My heart was still three valleys and another creek away.

As death and disease tend to bring, change came when my brother died and I was diagnosed with cooter cancer. After a pretty relaxed (and not in any way disruptive, disastrous, or detrimental, and I'm completely lying) period of mourning for the loss of a close part of my life, I needed to relocate to a larger city with more options for cleansing the corruption of my uterus, such as it was.
I dedicated most of my energy and all of my spirit on the fight to get through treatment. It was not an easy stretch of time on anyone near me; panic and depletion, exhaustion and sickness, aggressive abandonment of hope. I tried all that I could to distance my kid from the soul-sucking leach that cancer disguised itself as to no avail; she refused to remain in residence at a place where I was not. Not long after I signed a lease in glorious West Philadelphia, the daughter unpacked her things and called the tiny apartment her new home.
I've pondered a few times on how different it must have been on her innocent mind to go from a rural house with a half-acre backyard to a third floor two-bedroom with two windows. It didn't bother me as much because I was entirely dead inside by then. Chemotherapy had long since destroyed any sense of existence that would long for a connection to the outside world. I am certain my daughter felt some reprieve from the bleakness when her father decided to try his own version of outer-city life on for size as well. Even so, she would go on to finish her primary education in the nicest urban neighborhood I could afford.
Eventually, I slowly started to climb the recovery rope and was able to start working again. The contractual ladder of learning my new trade hoisted me further along and I was able to procure a relocation to the near-suburbs just as the kid landed on the brink of middle school.
Not that she didn't absolutely love school in the city,
it was just... different... for her.
Hint: She's fairly light -skinned. And she's not wearing tank top.

I guess I could have moved back to the middle of the mountains at that point, but there's no fucking way that I would move back to the middle of the mountains, so that was out of the question. I had seen more of the world, and I had not given up hope.

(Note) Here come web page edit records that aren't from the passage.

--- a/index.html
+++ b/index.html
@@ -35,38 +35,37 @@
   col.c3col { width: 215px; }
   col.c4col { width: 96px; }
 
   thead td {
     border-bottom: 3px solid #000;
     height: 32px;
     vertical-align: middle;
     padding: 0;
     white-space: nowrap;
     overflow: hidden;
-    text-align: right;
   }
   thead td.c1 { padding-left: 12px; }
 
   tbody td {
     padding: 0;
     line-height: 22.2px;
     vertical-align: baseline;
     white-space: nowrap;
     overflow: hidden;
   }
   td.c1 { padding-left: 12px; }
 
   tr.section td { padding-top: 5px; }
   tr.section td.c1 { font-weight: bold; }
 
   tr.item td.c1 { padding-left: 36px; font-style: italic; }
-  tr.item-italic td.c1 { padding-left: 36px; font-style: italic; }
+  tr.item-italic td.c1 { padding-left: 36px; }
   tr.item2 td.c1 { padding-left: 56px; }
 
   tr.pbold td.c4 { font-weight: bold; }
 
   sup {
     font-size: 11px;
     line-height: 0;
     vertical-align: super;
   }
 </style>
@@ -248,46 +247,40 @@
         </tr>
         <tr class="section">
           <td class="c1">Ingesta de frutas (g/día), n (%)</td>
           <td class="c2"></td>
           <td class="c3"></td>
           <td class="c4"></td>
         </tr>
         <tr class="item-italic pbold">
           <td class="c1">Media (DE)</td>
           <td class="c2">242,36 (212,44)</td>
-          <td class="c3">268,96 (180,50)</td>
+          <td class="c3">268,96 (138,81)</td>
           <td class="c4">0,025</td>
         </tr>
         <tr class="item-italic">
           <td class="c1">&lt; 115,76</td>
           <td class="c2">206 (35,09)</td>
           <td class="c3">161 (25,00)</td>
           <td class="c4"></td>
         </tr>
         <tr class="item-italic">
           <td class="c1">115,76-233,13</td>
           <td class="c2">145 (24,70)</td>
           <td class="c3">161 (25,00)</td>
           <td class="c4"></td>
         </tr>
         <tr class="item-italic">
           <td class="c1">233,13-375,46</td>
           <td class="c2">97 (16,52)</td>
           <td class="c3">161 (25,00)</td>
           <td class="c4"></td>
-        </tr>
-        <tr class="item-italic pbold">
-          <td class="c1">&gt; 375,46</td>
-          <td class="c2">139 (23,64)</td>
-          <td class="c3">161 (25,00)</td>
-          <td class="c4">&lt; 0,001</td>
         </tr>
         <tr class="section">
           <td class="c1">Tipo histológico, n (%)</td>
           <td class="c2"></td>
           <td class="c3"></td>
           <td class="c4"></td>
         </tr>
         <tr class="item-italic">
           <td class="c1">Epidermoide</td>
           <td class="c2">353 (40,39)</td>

So as close to the suburbs as my union paycheck would allow me to creep I went. And the daughter landed her flute-playing self in a middle school with a band program.
I worked every shift I could to support us, and I pushed her. She studied and she played, and I worked and I pushed her. Her dad helped. By the end of middle school, she was devoted to the flute and her music and kept near-perfect grades and she wanted her eyebrow pierced.
So what if she has an eyebrow ring.
Freshman year she joined marching band, which was an astonishing act of commitment for my timid girl; and then she added jazz band, orchestra, and color guard by the end of the year. Sophomore year, she also played in concert band and symphonic winds and she asked if my tattoo artist would ink a small music note upon her wrist. If she finished the school year with a 3.85 or better GPA, I replied.
So what if she has a little tattoo.
Or ten by now.

At least I know it's quality work.
I pay for it.

Fuck you if you think I'm incapable.

My daughter will make your life better just by being a part of it.
She is fair in a way that a closed mind will never be. She is compassionate for things I could never understand. She is intelligent and resourceful; she is courteous and helpful; she is caring and she is beautiful music.

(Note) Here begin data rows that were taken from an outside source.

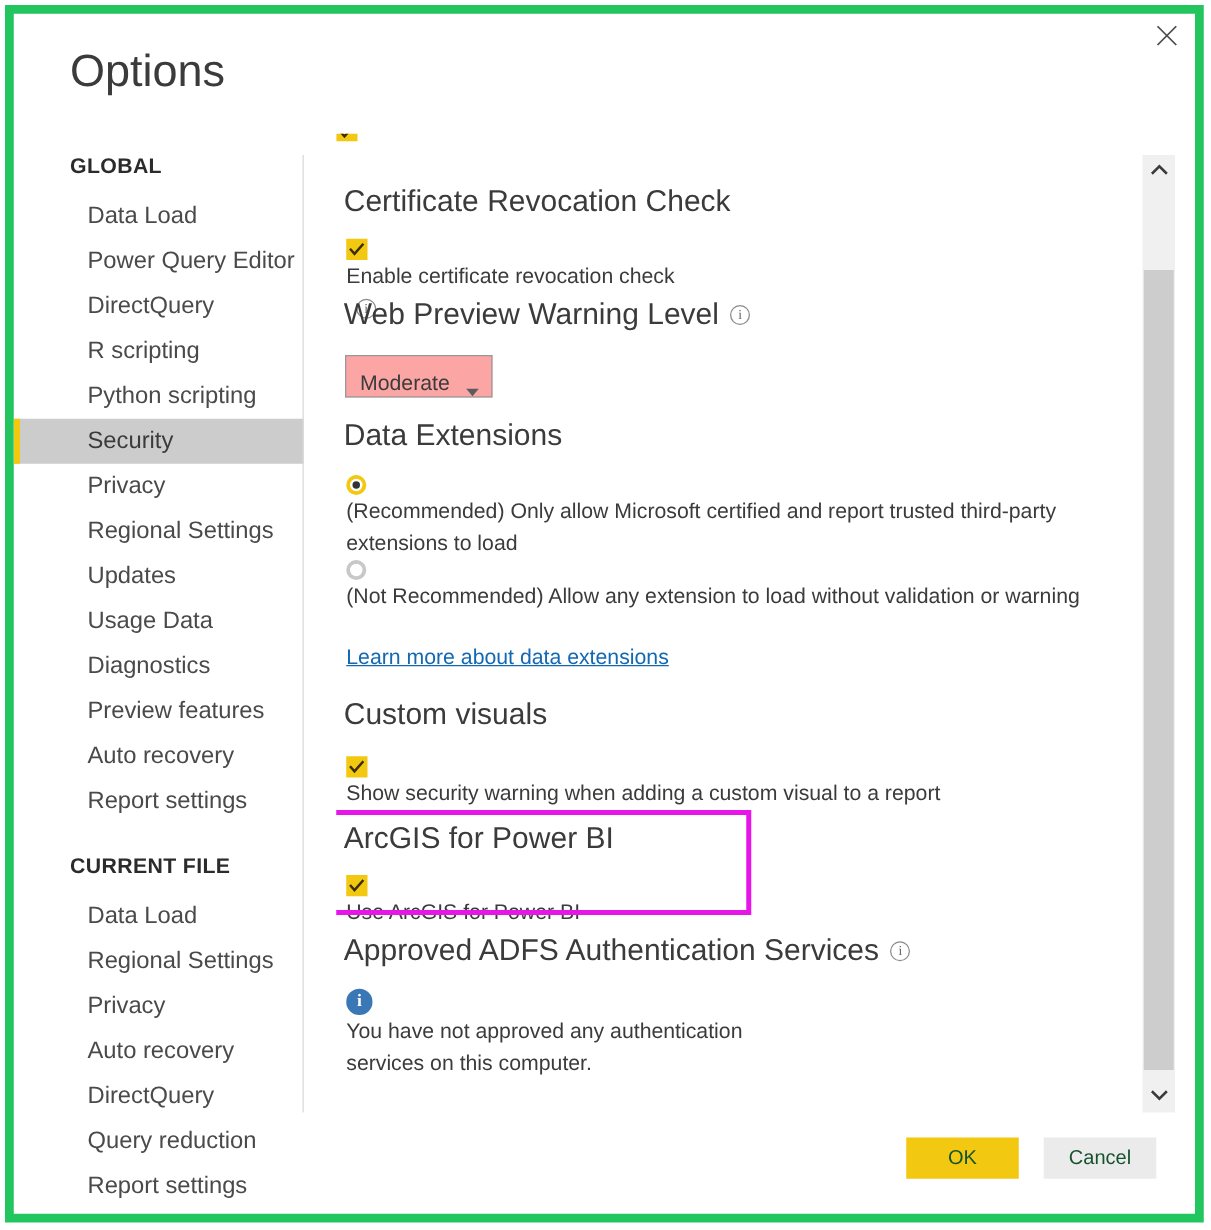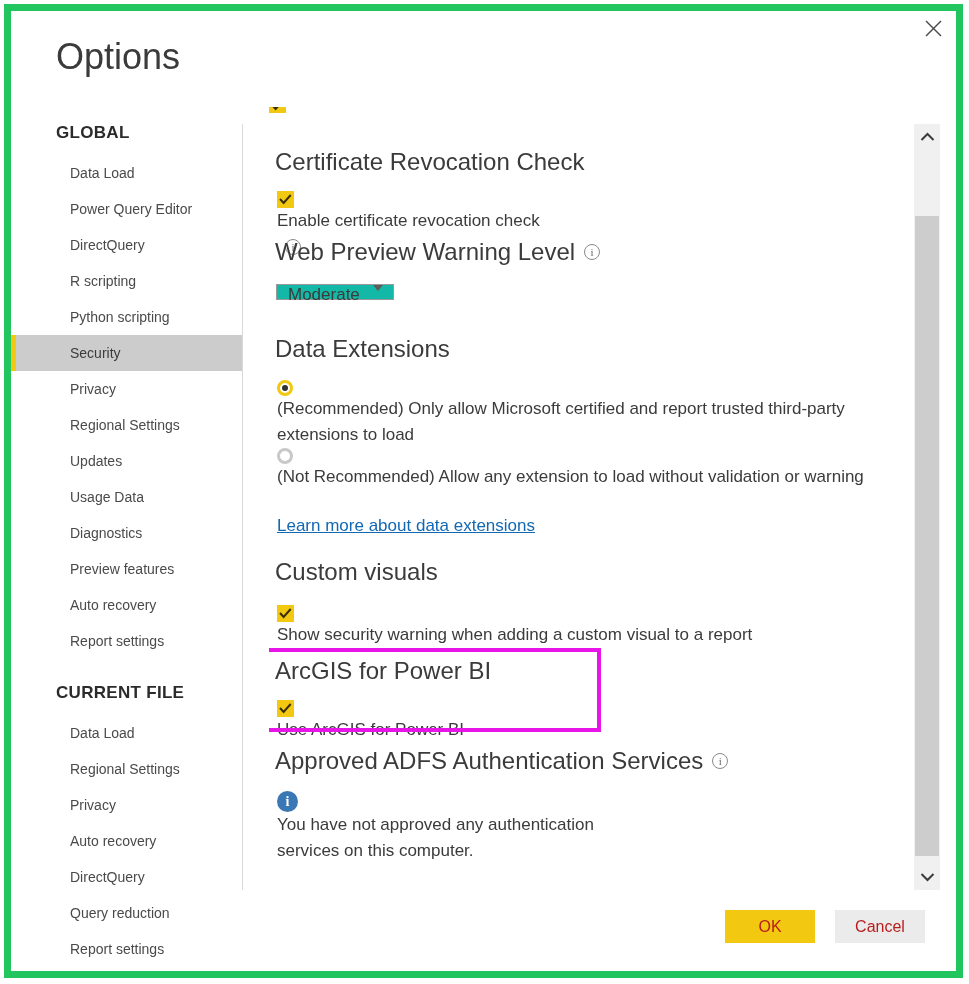--- a/index.html
+++ b/index.html
@@ -74,21 +74,21 @@
     font-weight: 700;
     color: #2b2b2b;
     padding-left: 45px;
     letter-spacing: .3px;
   }
   .side-item {
     position: relative;
     height: 36px;
     line-height: 36px;
     padding-left: 59px;
-    font-size: 14px;
+    font-size: 19px;
     color: #4a4a4a;
     cursor: pointer;
     box-sizing: border-box;
   }
   .side-item.selected {
     background: #cccccc;
     color: #3b3b3b;
   }
   .side-item.selected::before {
     content: "";
@@ -206,24 +206,24 @@
     line-height: 21px;
     text-align: center;
     font-family: "Liberation Serif", serif;
     margin-right: 10px;
     margin-top: 2px;
   }
 
   
   .dropdown {
     display: inline-flex;
-    align-items: flex-start;
+    align-items: flex-end;
     border: 1px solid #999999;
-    background: #14b8a6;
-    height: 16px;
+    background: #fca5a5;
+    height: 34px;
     padding: 0 10px 0 11px;
     font-size: 17px;
     color: #3b3b3b;
     cursor: pointer;
     box-sizing: border-box;
   }
   .dropdown .caret {
     margin-left: 13px;
     width: 0; height: 0;
     border-left: 5px solid transparent;
@@ -278,21 +278,21 @@
     height: 640px;
     background: #cdcdcd;
     cursor: pointer;
   }
 
   
   .btn {
     position: absolute;
     height: 33px;
     font-size: 16px;
-    color: #b91c1c;
+    color: #14532d;
     display: flex;
     align-items: center;
     justify-content: center;
     cursor: pointer;
     border: none;
     font-family: "Liberation Sans", sans-serif;
     box-sizing: border-box;
   }
   .btn-ok {
     left: 714px;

So what if I'm unconventional and talk about titty pics with a high school daughter. So what if my kid knows my opinion on both big black cock and the merits of anal on a Thursday afternoon. So what if cooking dinner after working third shift means having a 9 a.m. beer while you and your daughter make pizza.
Tattoos, so what.
Write on the walls, so what.
Cursing girlfriends, so what.
Jean jackets, so what.
So what if a 17-year-old senior takes off from high school early on a Friday in May to have burritos at the bar and hear her mother talk about how her work night consisted of a full hazmat response that was caused by vibrating boxes of dildos getting loaded into tractor trailers. Again.
So what if I've told a few stories about my past, and all of the glorious mistakes that go with it. So what if my daughter chimes in with the "because you were poor" when I talk about holidays. So what if we remember things together, and experience things differently. So what if I speak to her like she's a human being who society will soon expect to make, and answer for, her own decisions.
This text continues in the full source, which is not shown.